[SOURCE DATA — start]
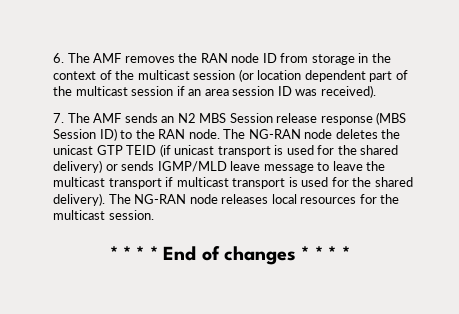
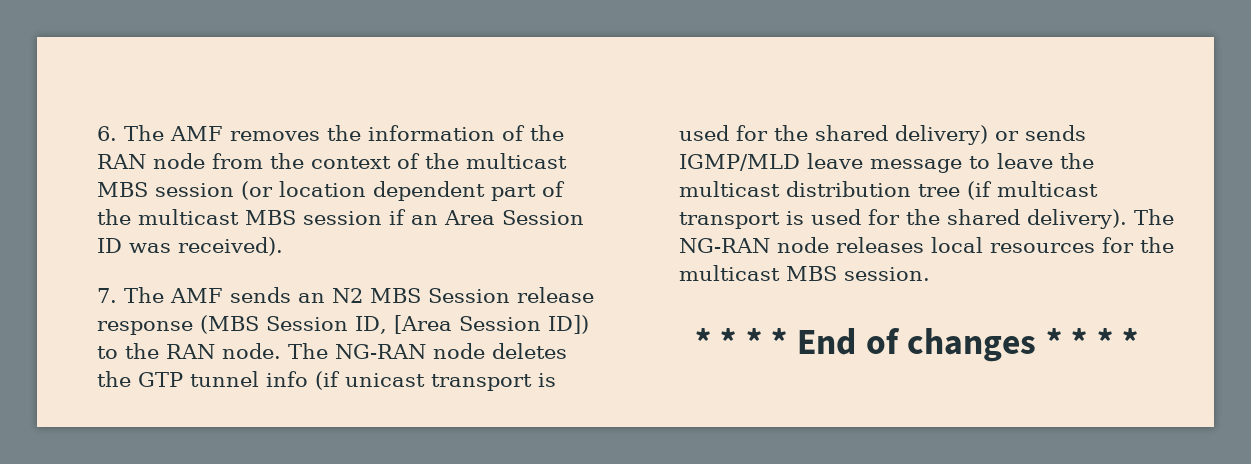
- 6. The AMF removes the RAN node ID from storage in the context of the multicast session (or location dependent part of the multicast session if an area session ID was received).
+ 6. The AMF removes the information of the RAN node from the context of the multicast MBS session (or location dependent part of the multicast MBS session if an Area Session ID was received).
- 7. The AMF sends an N2 MBS Session release response (MBS Session ID) to the RAN node.
+ 7. The AMF sends an N2 MBS Session release response (MBS Session ID, [Area Session ID]) to the RAN node.
- The NG-RAN node deletes the unicast GTP TEID (if unicast transport is used for the shared delivery) or sends IGMP/MLD leave message to leave the multicast transport if multicast transport is used for the shared delivery).
+ The NG-RAN node deletes the GTP tunnel info (if unicast transport is used for the shared delivery) or sends IGMP/MLD leave message to leave the multicast distribution tree (if multicast transport is used for the shared delivery).
- The NG-RAN node releases local resources for the multicast session.
+ The NG-RAN node releases local resources for the multicast MBS session.

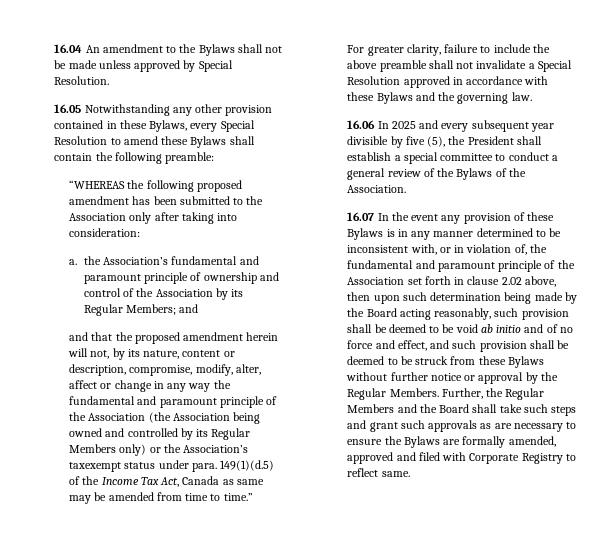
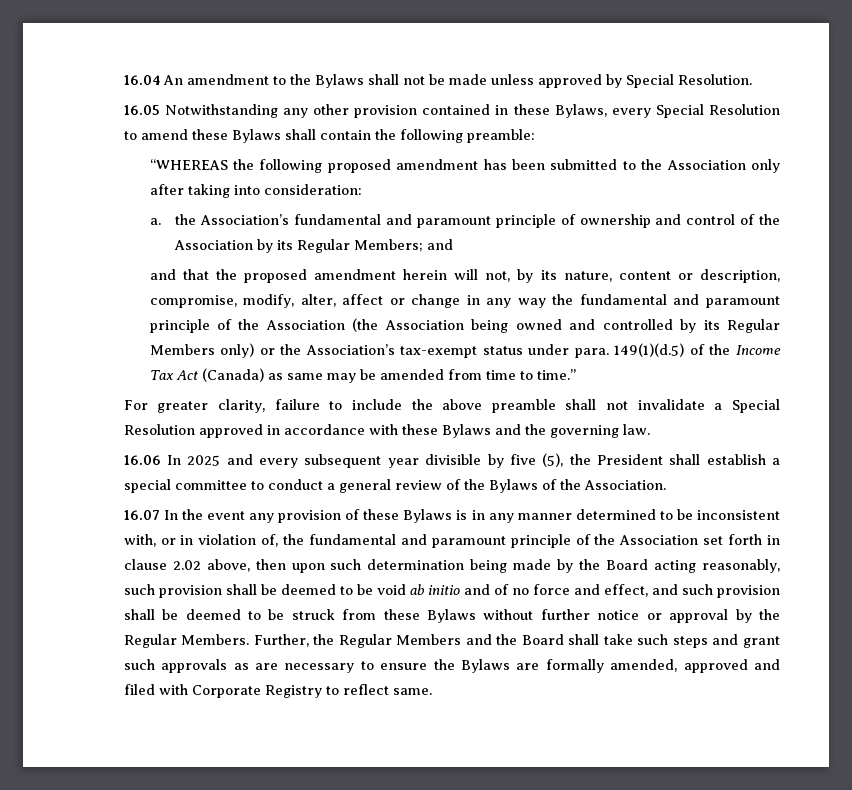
- and that the proposed amendment herein will not, by its nature, content or description, compromise, modify, alter, affect or change in any way the fundamental and paramount principle of the Association (the Association being owned and controlled by its Regular Members only) or the Association’s taxexempt status under para. 149(1)(d.5) of the Income Tax Act, Canada as same may be amended from time to time.”
+ and that the proposed amendment herein will not, by its nature, content or description, compromise, modify, alter, affect or change in any way the fundamental and paramount principle of the Association (the Association being owned and controlled by its Regular Members only) or the Association’s tax-exempt status under para. 149(1)(d.5) of the Income Tax Act (Canada) as same may be amended from time to time.”

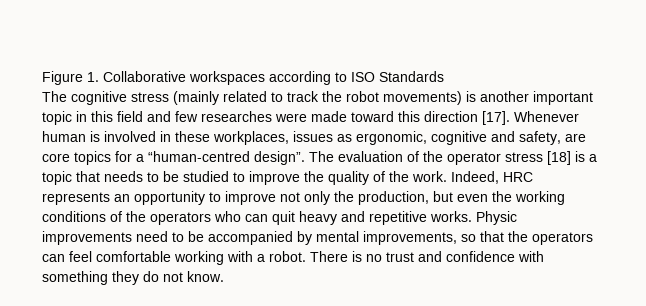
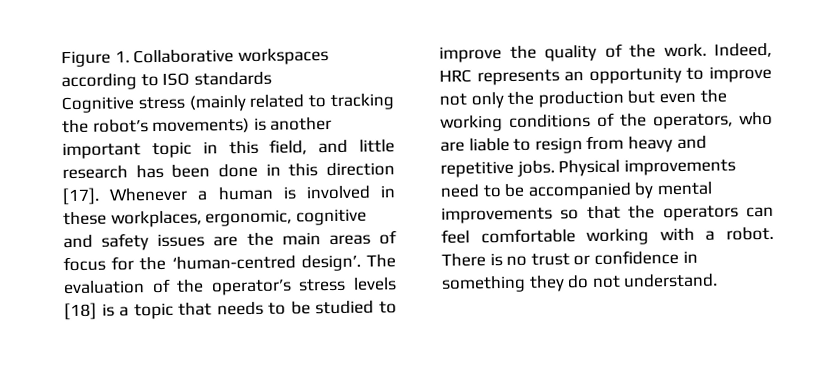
- Figure 1. Collaborative workspaces according to ISO Standards
- The cognitive stress (mainly related to track the robot movements) is another important topic in this field and few researches were made toward this direction [17].
+ Figure 1. Collaborative workspaces according to ISO standards
+ Cognitive stress (mainly related to tracking the robot’s movements) is another important topic in this field, and little research has been done in this direction [17].
- Whenever human is involved in these workplaces, issues as ergonomic, cognitive and safety, are core topics for a “human-centred design”.
+ Whenever a human is involved in these workplaces, ergonomic, cognitive and safety issues are the main areas of focus for the ‘human-centred design’.
- The evaluation of the operator stress [18] is a topic that needs to be studied to improve the quality of the work.
+ The evaluation of the operator’s stress levels [18] is a topic that needs to be studied to improve the quality of the work.
- Indeed, HRC represents an opportunity to improve not only the production, but even the working conditions of the operators who can quit heavy and repetitive works. Physic improvements need to be accompanied by mental improvements, so that the operators can feel comfortable working with a robot.
+ Indeed, HRC represents an opportunity to improve not only the production but even the working conditions of the operators, who are liable to resign from heavy and repetitive jobs. Physical improvements need to be accompanied by mental improvements so that the operators can feel comfortable working with a robot.
- There is no trust and confidence with something they do not know.
+ There is no trust or confidence in something they do not understand.

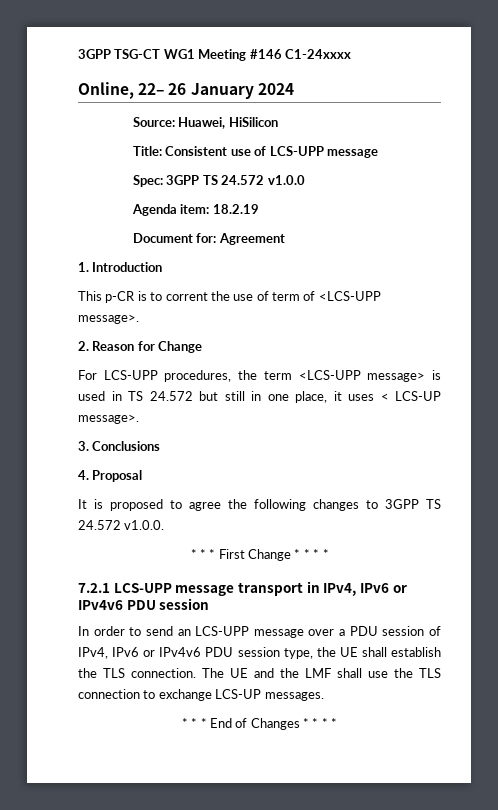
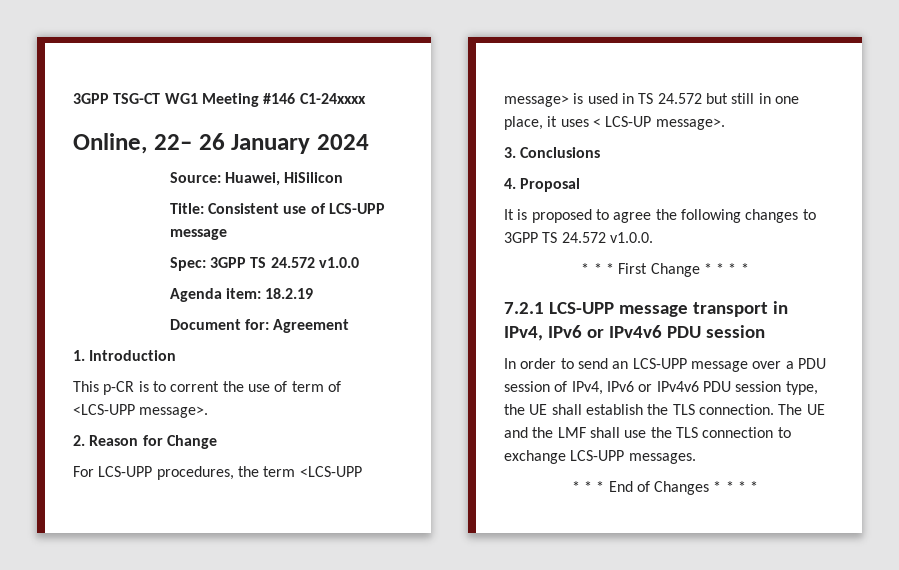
- The UE and the LMF shall use the TLS connection to exchange LCS-UP messages.
+ The UE and the LMF shall use the TLS connection to exchange LCS-UPP messages.

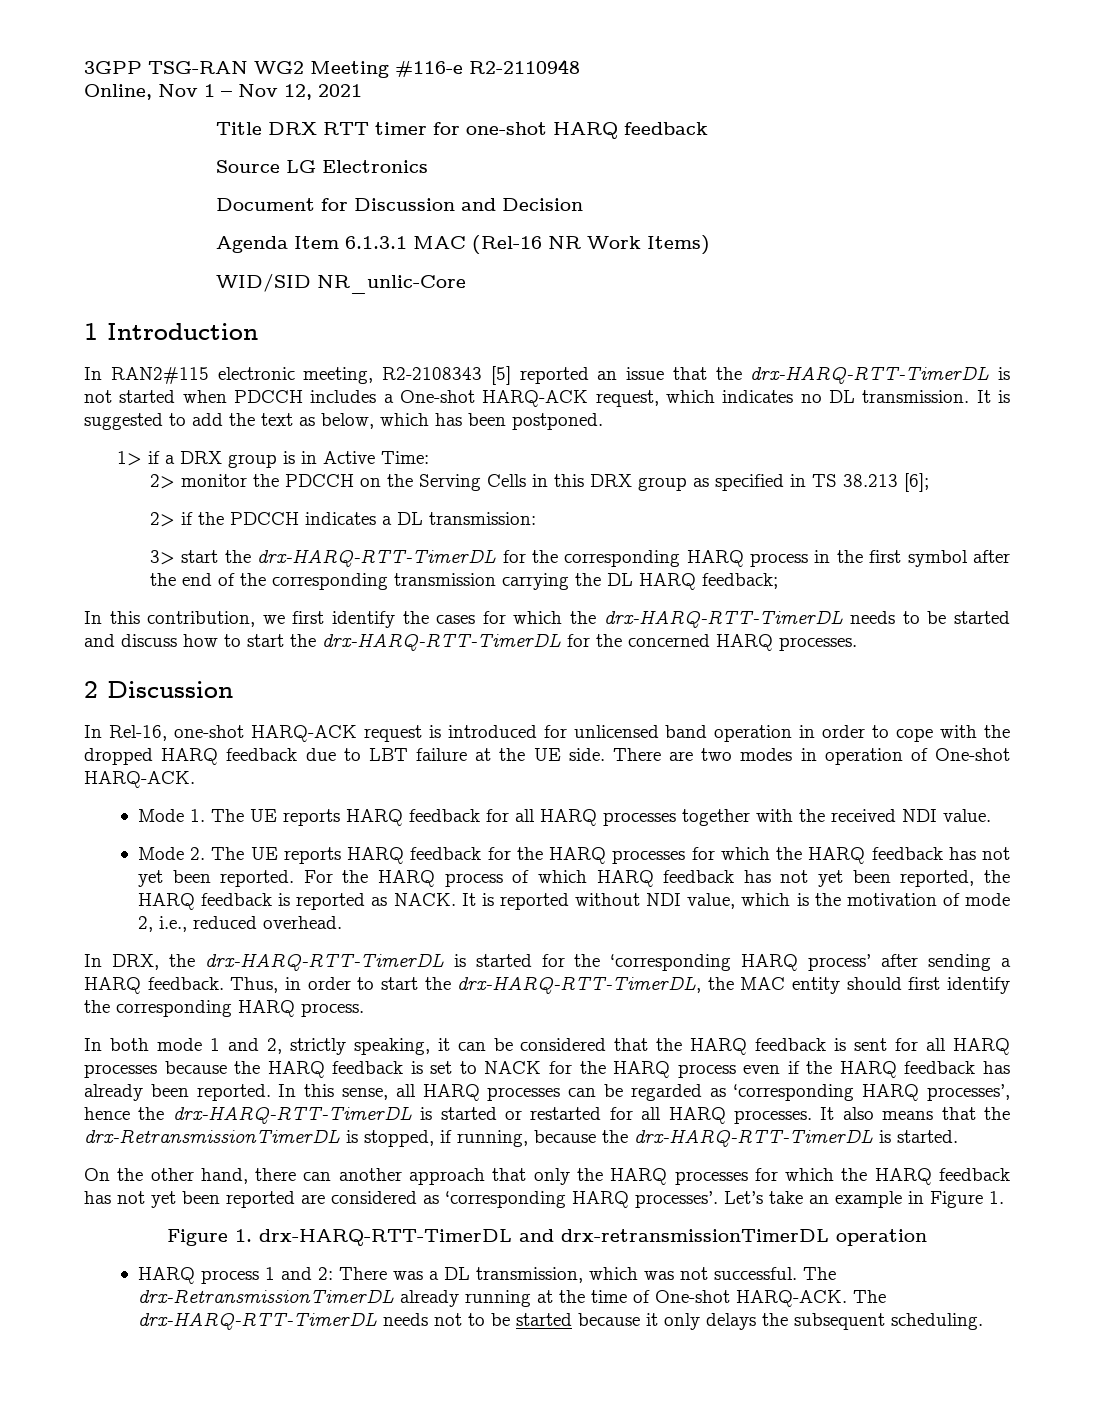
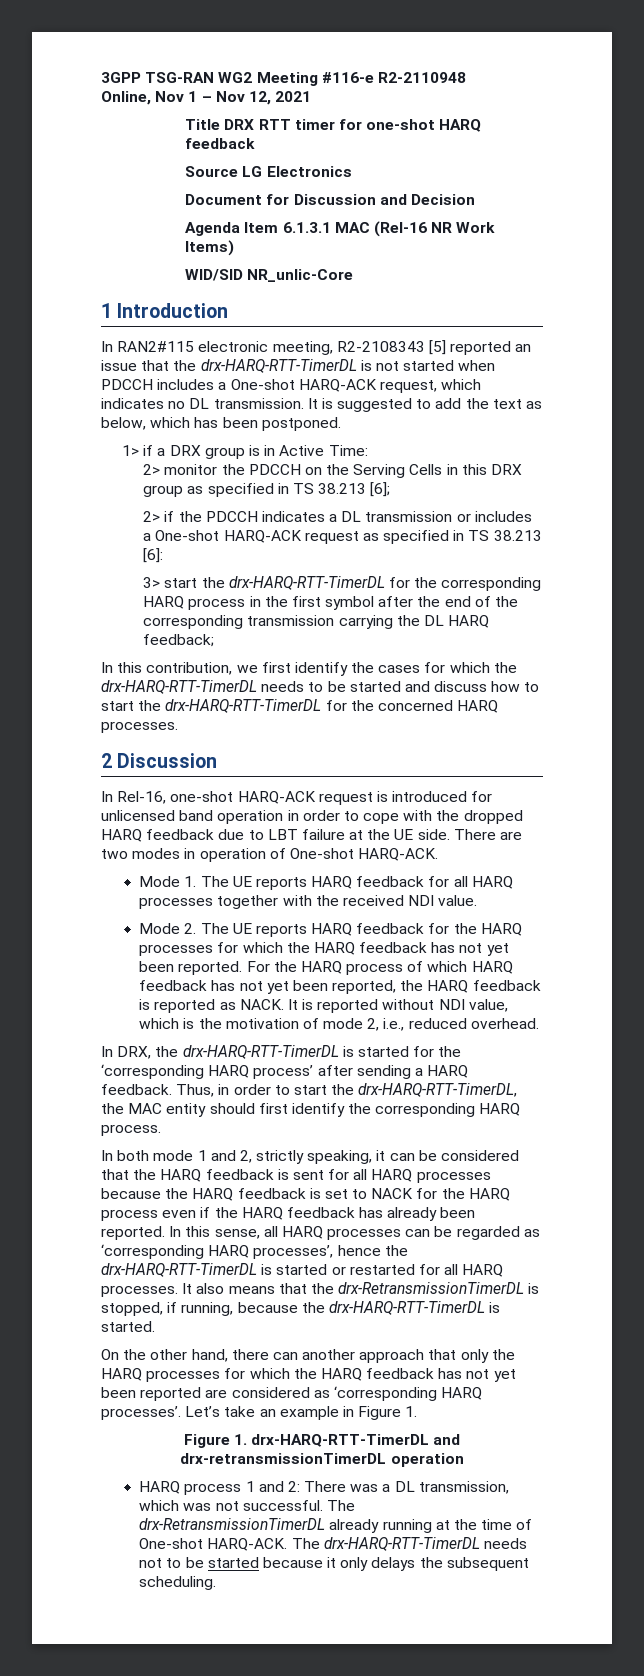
- 2> if the PDCCH indicates a DL transmission:
+ 2> if the PDCCH indicates a DL transmission or includes a One-shot HARQ-ACK request as specified in TS 38.213 [6]:

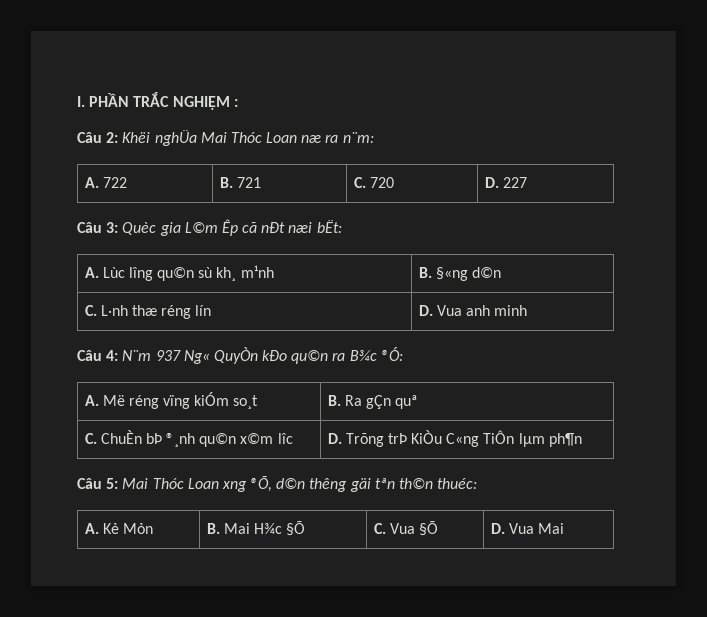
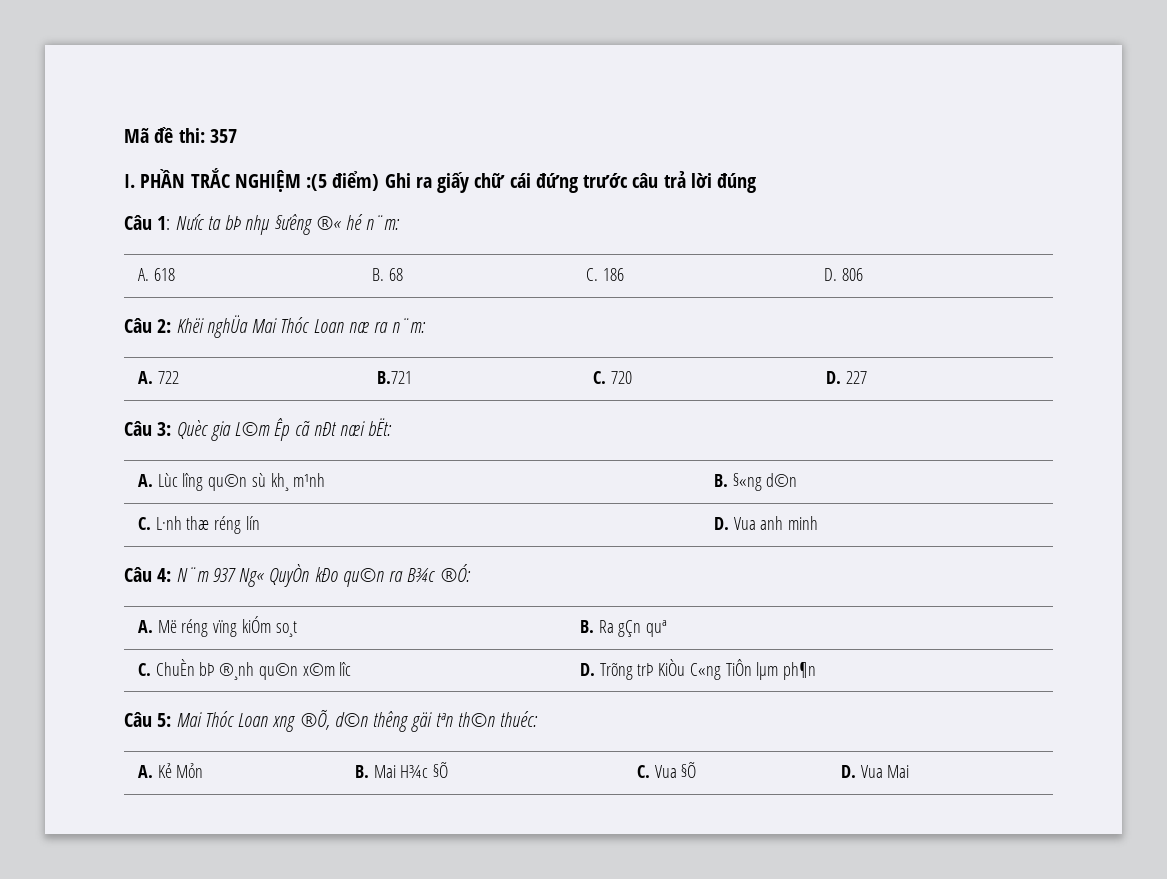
- I. PHẦN TRẮC NGHIỆM :
+ Mã đề thi: 357
+ I. PHẦN TRẮC NGHIỆM :(5 điểm) Ghi ra giấy chữ cái đứng trước câu trả lời đúng
+ Câu 1: Nưíc ta bÞ nhµ §ưêng ®« hé n¨m:
+ A. 618 | B. 68 | C. 186 | D. 806
- A. 722 | B. 721 | C. 720 | D. 227
+ A. 722 | B.721 | C. 720 | D. 227

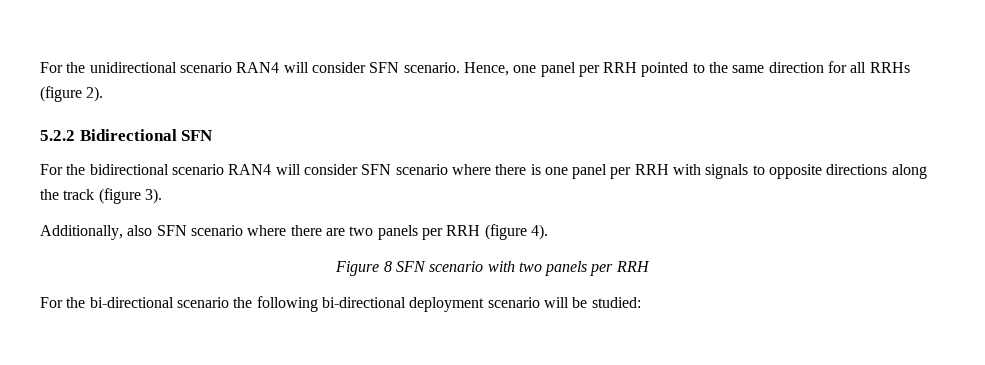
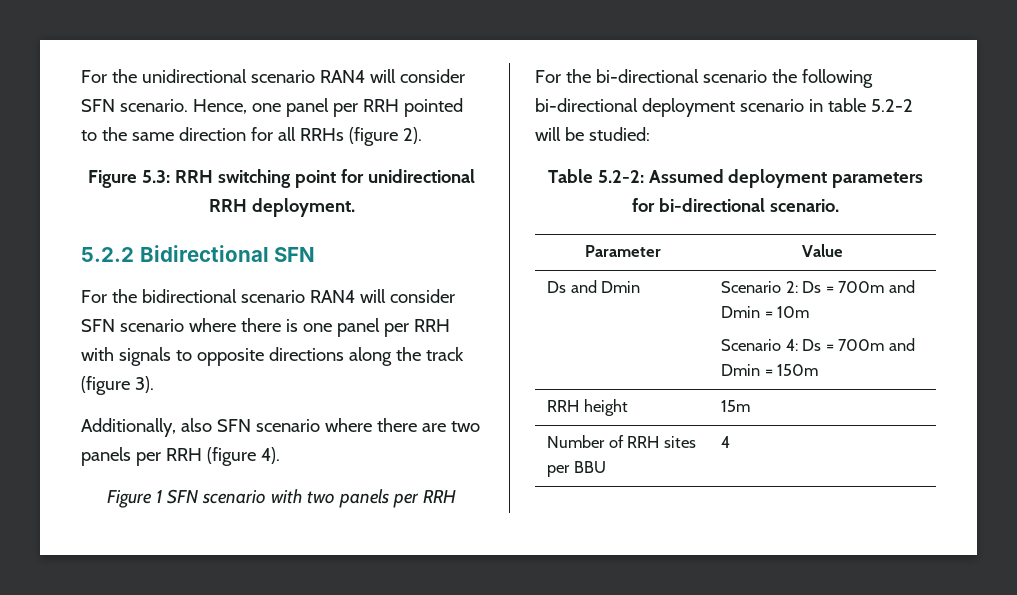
+ Figure 5.3: RRH switching point for unidirectional RRH deployment.
- Figure 8 SFN scenario with two panels per RRH
+ Figure 1 SFN scenario with two panels per RRH
- For the bi-directional scenario the following bi-directional deployment scenario will be studied:
+ For the bi-directional scenario the following bi-directional deployment scenario in table 5.2-2 will be studied:
+ Table 5.2-2: Assumed deployment parameters for bi-directional scenario.
+ Parameter | Value
+ Ds and Dmin | Scenario 2: Ds = 700m and Dmin = 10m
+ Scenario 4: Ds = 700m and Dmin = 150m
+ RRH height | 15m
+ Number of RRH sites per BBU | 4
[SOURCE DATA — finish]
DESCRIPTION OF THE TASK. Output, from the data above, the lines from the line with "- The evaluation" to the line with "of the operator’s" exactly as they stand, both ends included and nothing else.

REPLY TO THE TASK.
- The evaluation of the operator stress [18] is a topic that needs to be studied to improve the quality of the work.
+ The evaluation of the operator’s stress levels [18] is a topic that needs to be studied to improve the quality of the work.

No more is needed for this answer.